▸ **The records**:
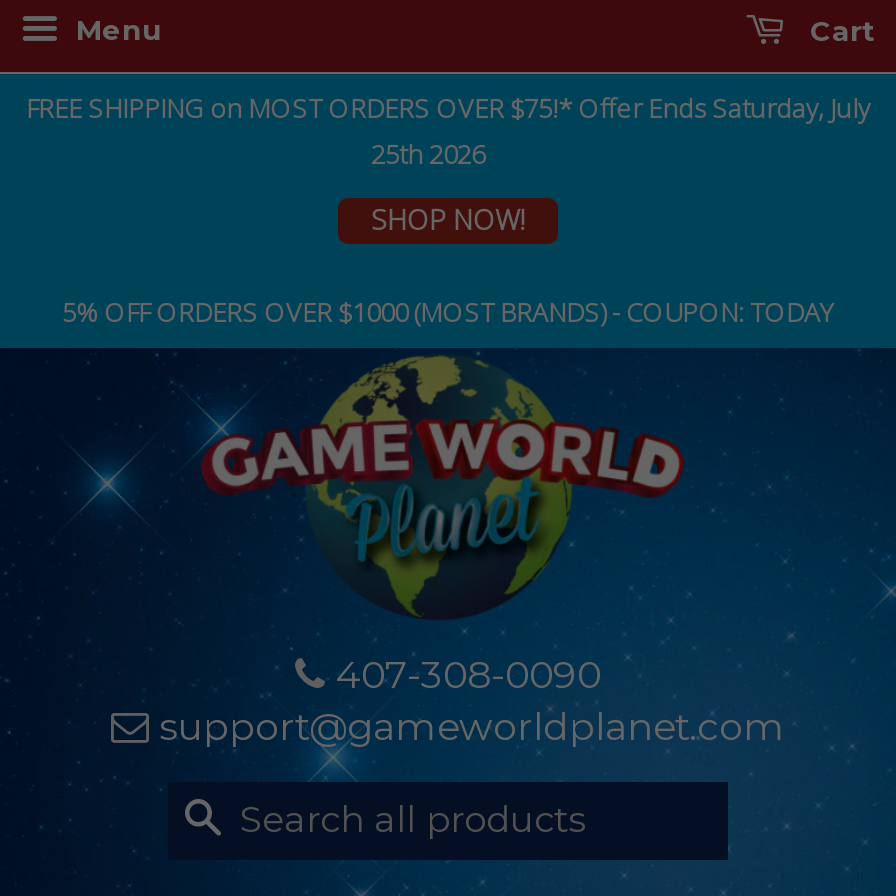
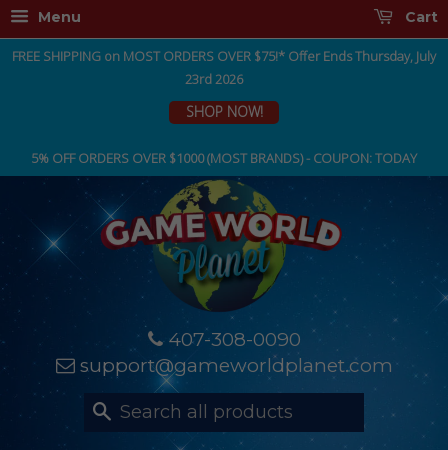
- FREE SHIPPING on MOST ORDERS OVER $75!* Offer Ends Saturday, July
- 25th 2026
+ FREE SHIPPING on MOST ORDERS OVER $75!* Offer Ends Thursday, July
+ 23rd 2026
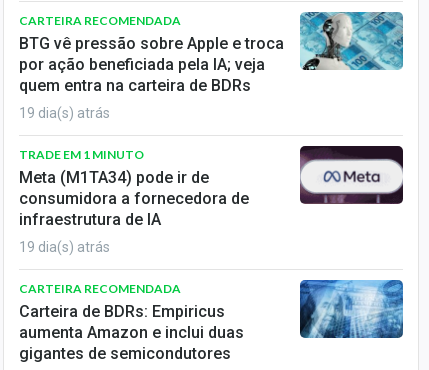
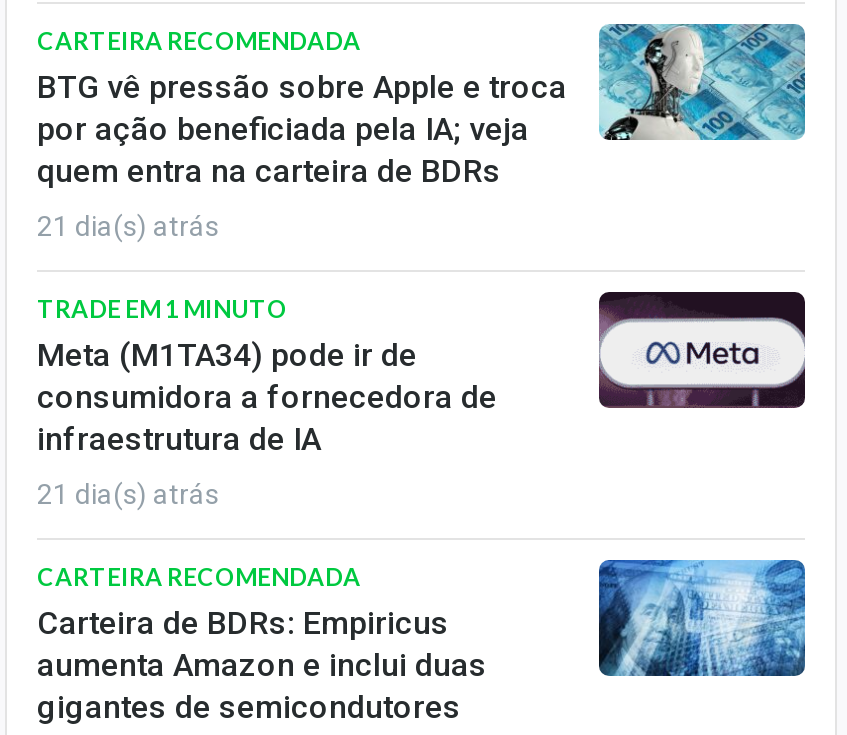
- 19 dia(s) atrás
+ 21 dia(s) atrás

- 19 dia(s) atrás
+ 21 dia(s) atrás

▸ **Activity**:
An exact copy of the listing above is to be set down, with no pictures in it.

▸ **Answer section**:
- FREE SHIPPING on MOST ORDERS OVER $75!* Offer Ends Saturday, July
- 25th 2026
+ FREE SHIPPING on MOST ORDERS OVER $75!* Offer Ends Thursday, July
+ 23rd 2026
- 19 dia(s) atrás
+ 21 dia(s) atrás

- 19 dia(s) atrás
+ 21 dia(s) atrás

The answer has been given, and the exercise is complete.